Copy every line of the records that includes the word "липня".

Saved entries
....

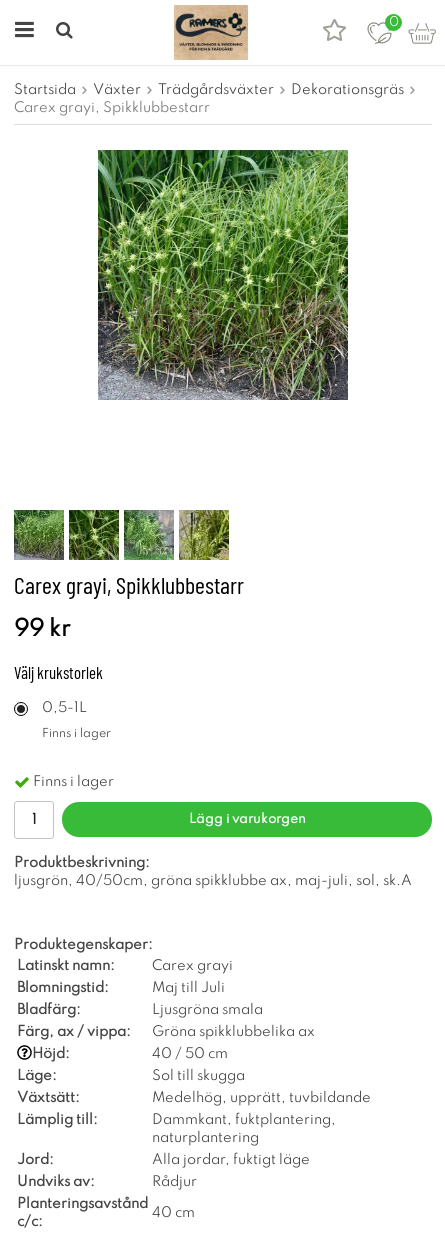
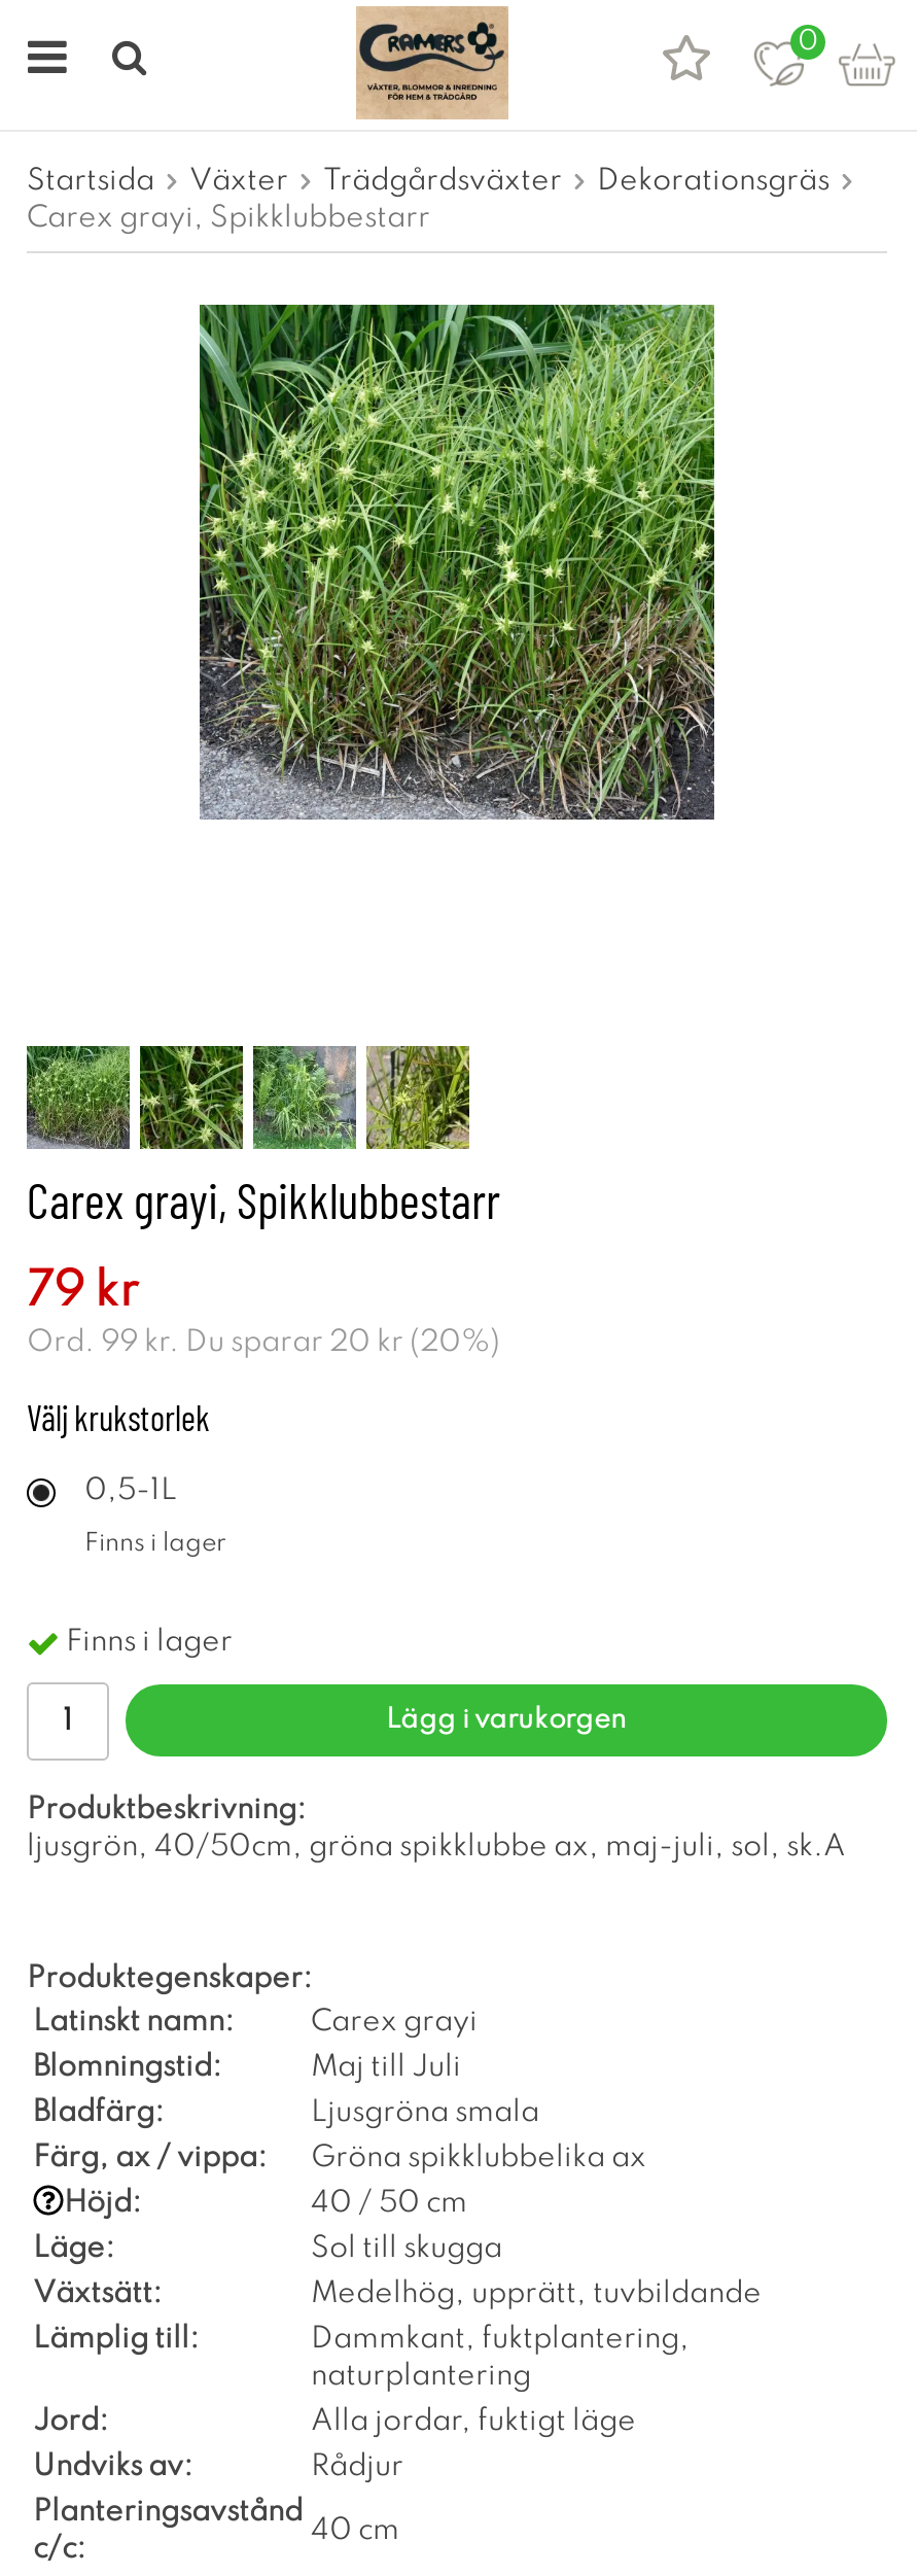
[14,618,70,641] 99 kr -> [27,1268,500,1357] 79 kr | Ord. 99 kr. Du sparar 20 kr (20%)

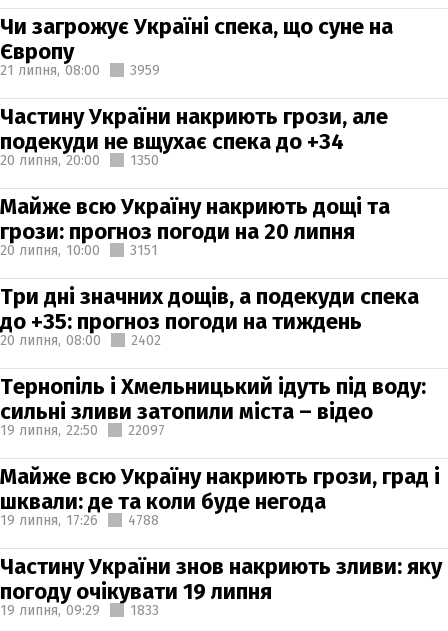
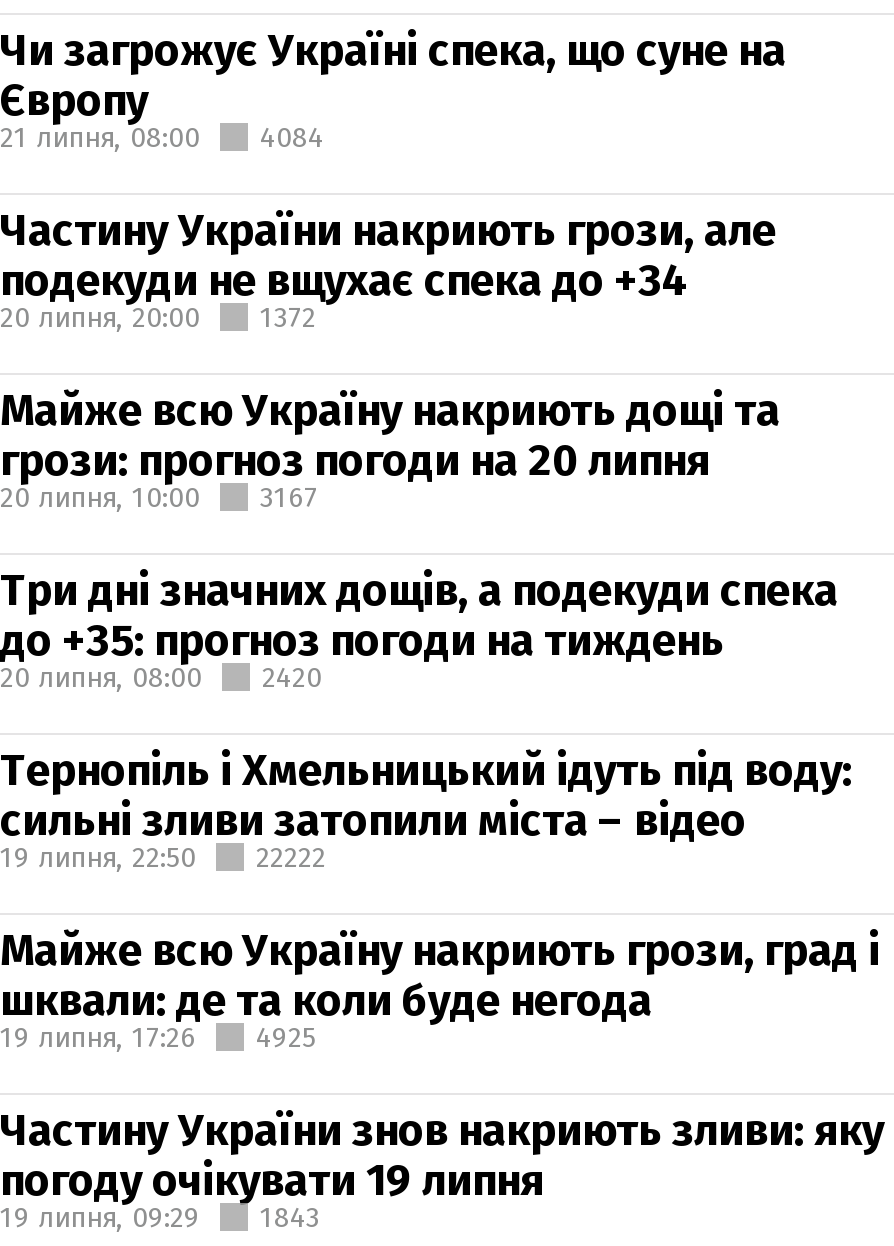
[0,62,160,78] 21 липня, 08:00 3959 -> [0,120,324,154] 21 липня, 08:00 4084
[0,152,159,168] 20 липня, 20:00 1350 -> [0,300,316,334] 20 липня, 20:00 1372
[0,242,158,258] 20 липня, 10:00 3151 -> [0,480,318,514] 20 липня, 10:00 3167
[0,332,161,348] 20 липня, 08:00 2402 -> [0,660,322,694] 20 липня, 08:00 2420
[0,422,165,438] 19 липня, 22:50 22097 -> [0,840,326,874] 19 липня, 22:50 22222
[0,512,159,528] 19 липня, 17:26 4788 -> [0,1020,316,1054] 19 липня, 17:26 4925
[0,602,159,618] 19 липня, 09:29 1833 -> [0,1200,320,1234] 19 липня, 09:29 1843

....

### Solution for this task
[0,62,160,78] 21 липня, 08:00 3959 -> [0,120,324,154] 21 липня, 08:00 4084
[0,152,159,168] 20 липня, 20:00 1350 -> [0,300,316,334] 20 липня, 20:00 1372
[0,242,158,258] 20 липня, 10:00 3151 -> [0,480,318,514] 20 липня, 10:00 3167
[0,332,161,348] 20 липня, 08:00 2402 -> [0,660,322,694] 20 липня, 08:00 2420
[0,422,165,438] 19 липня, 22:50 22097 -> [0,840,326,874] 19 липня, 22:50 22222
[0,512,159,528] 19 липня, 17:26 4788 -> [0,1020,316,1054] 19 липня, 17:26 4925
[0,602,159,618] 19 липня, 09:29 1833 -> [0,1200,320,1234] 19 липня, 09:29 1843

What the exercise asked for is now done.